Have a very merry Christmas!

Scott

Author: Scott Watkins

My name is Scott Watkins and I'm married to an incredible wife, Johanna. She suffers from a severe form of Mast Cell Activations Syndrome (MCAS). My website is all about our lives, and mine particularly as a caregiver, husband, and follower of Christ.

10 thoughts

  1. Merry Christmas, Scott!
    Thank you for persevering in writing, in the midst of everything, for being vulnerable and for sharing what the Lord is doing in your life through pain and suffering …
    I pray to God, who is the God of all consolation, to comfort and strengthen you! (2 Corinthians 1: 3-7)
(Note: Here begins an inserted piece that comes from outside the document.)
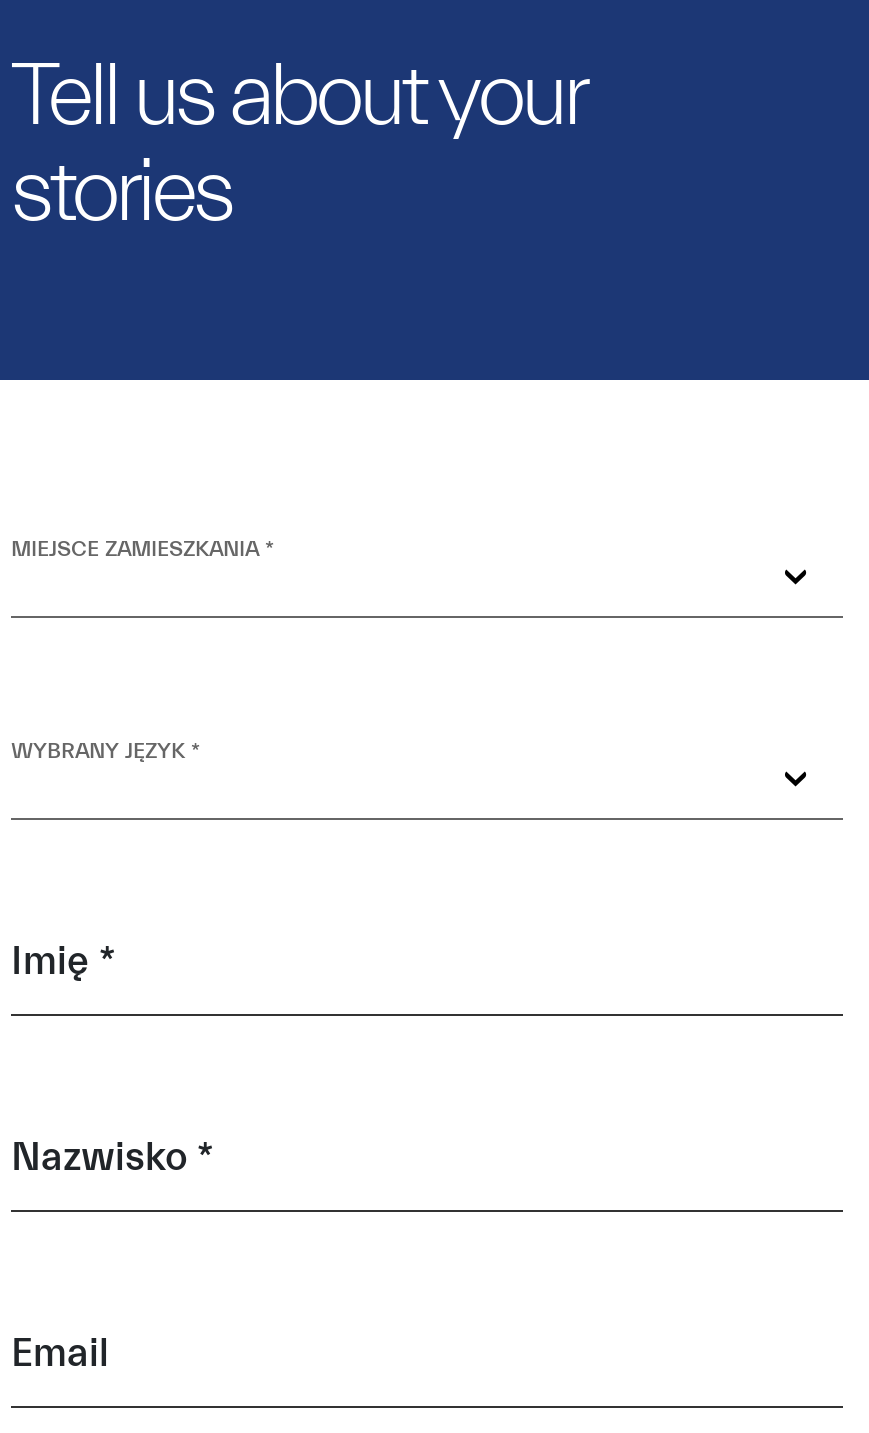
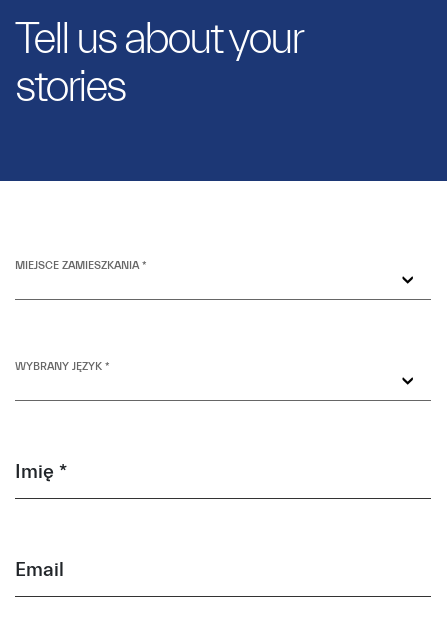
- Nazwisko *
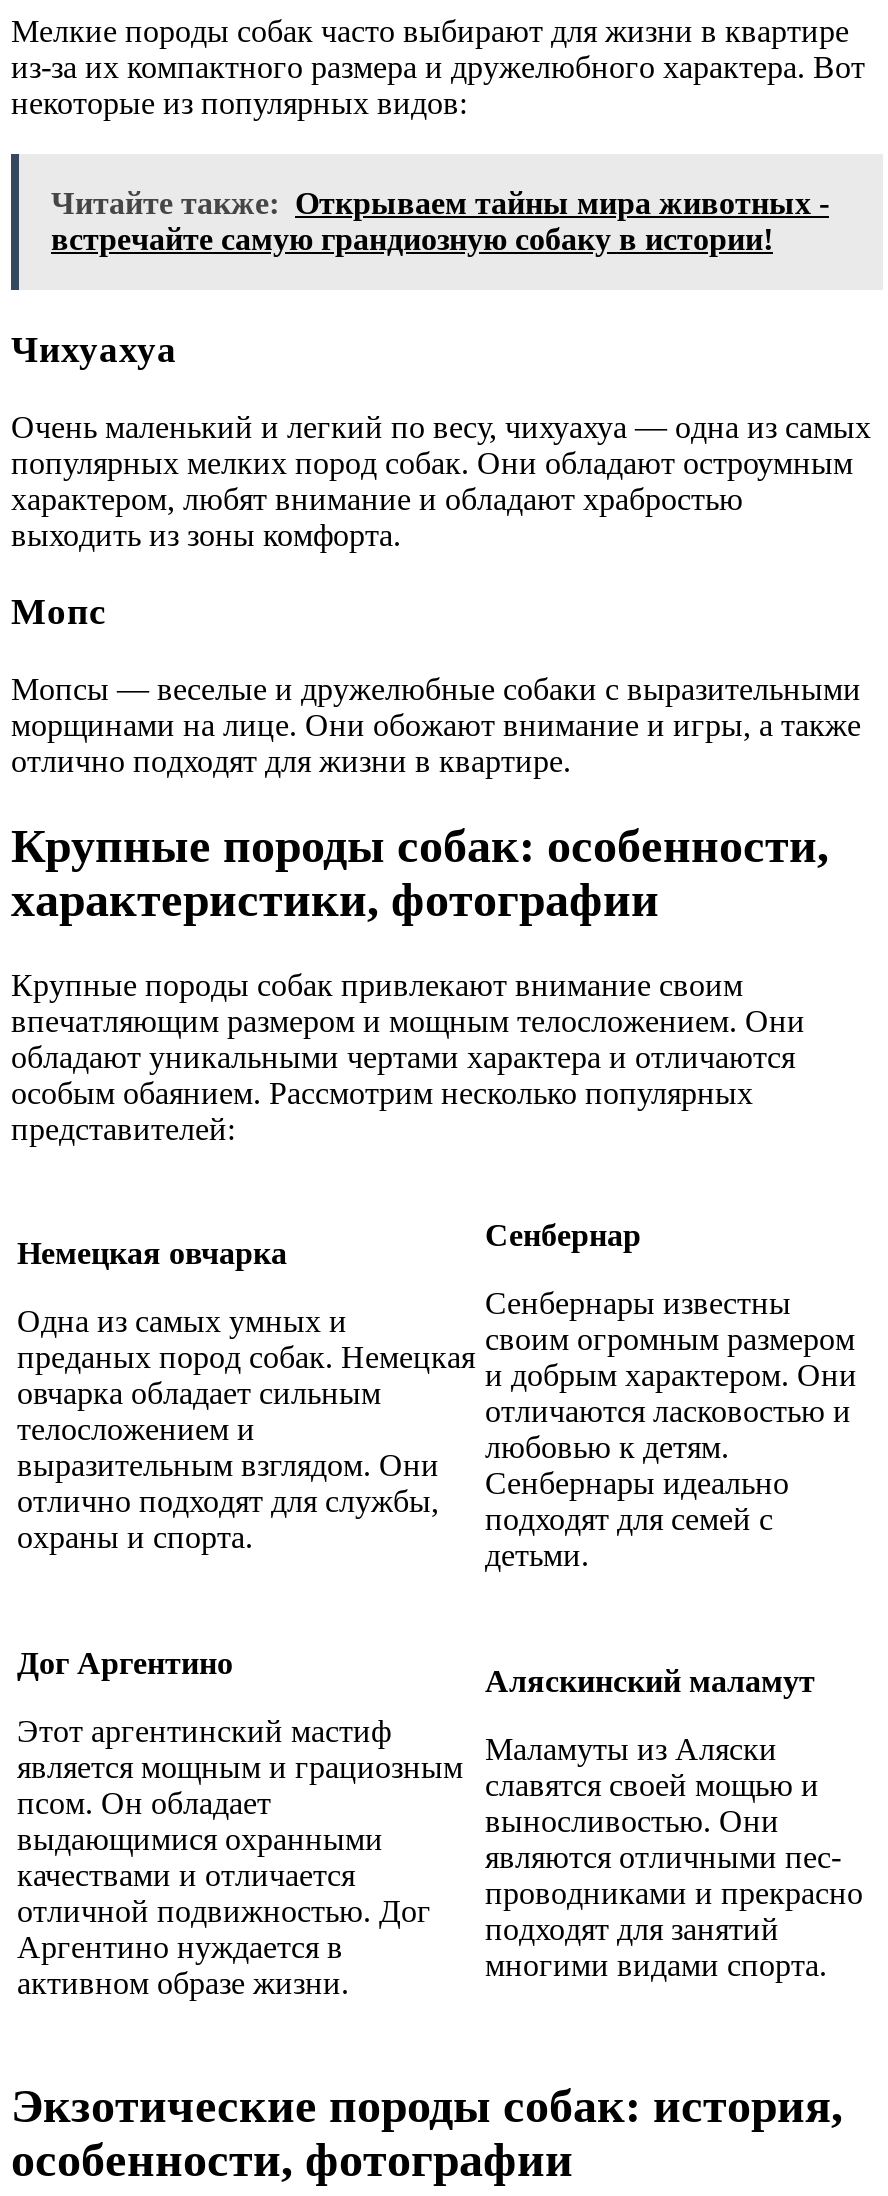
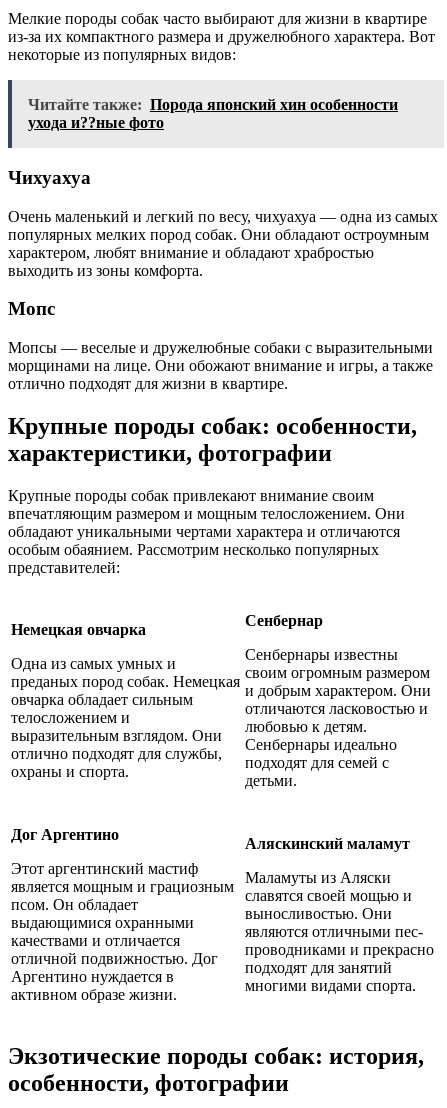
- Читайте также: Открываем тайны мира животных -
- встречайте самую грандиозную собаку в истории!
+ Читайте также: Порода японский хин особенности
+ ухода и??ные фото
    Love for Johanna and for you!!!
    Raquel

    1. Thank you Raquel, and a Merry Christmas and Happy New Year to you! I wish it didn’t feel so much like persevering, but writing does feel that way at times. Thanks for your prayers, Johanna and I depend on them each day!

  2. Hi Scott:
    Thank you for your latest blog. I hope you and Johanna had a memorable Christmas together, “merry” does not fit. Yes, Jesus birth and first few years were horrible starting with obvious family and cultural issues with her pregnancy, poor, late term trip to Jerusalem… on a donkey, no room at the inn, unclean stall, startled by shepards with a wild story, wise men with gifts, then told to pack up and leave for Egypt… now, stories of the massacre behind them, and can you imagine the fear and lack of family and friends in a new place? Yet, somehow a story came out of that mess that brought, and brings comfort even today. Their sacrifice and trauma has brought hope, faith and love to this world for over 2000 years. GDD

    1. Hi Gary, what a succinct summary of the trials and terrors of the first few years of Jesus’ life. Our God is a God who brings good out of trouble, and the story of Jesus is our shining example! Have a wonderful New Year, Gary!

  3. Scott, I am so very sorry. And I like you, I do not know what else to say other than I am so very sorry.
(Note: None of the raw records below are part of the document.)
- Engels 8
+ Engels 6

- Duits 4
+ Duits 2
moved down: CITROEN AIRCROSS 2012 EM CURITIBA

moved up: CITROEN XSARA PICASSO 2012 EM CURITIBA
    1. Hi Sue, thank you for your kind words! Sometimes saying ‘I’m sorry’ is the best that can be done. Johanna and I like to add, “but God is bigger!’ to remind us there is purpose in the most disorienting storms. Have a wonderful New Year!

  4. Scott, it’s been a few years since I reached out to you (via D. Olson) about writing a book. These posts show what an excellent writer you are. If you’d like to chat about publishing, I’d love the opportunity. You and Johanna have a lot to share, especially about your faith and hope in God that so many news stories leave out. That said, there’d be no expectations on my part–I know you’ve got a lot going on–but I could let you know about the possibilities. Thanks for considering. –Jeff

  5. Beautifully written, Scott. You have a gift. I’ve been praying for both you and Johanna. I have no lofty solutions. Only prayer. But that’s the very best.

    1. Thank you Grace! Prayer is powerful, and in situations like ours it does feel like one of the only things we can do.

  6. I’m living next to a meth lab. I have chronic asthma and allergies. I have no maintenance inhaler. I would like to know how you created a positive air pressure system for your house.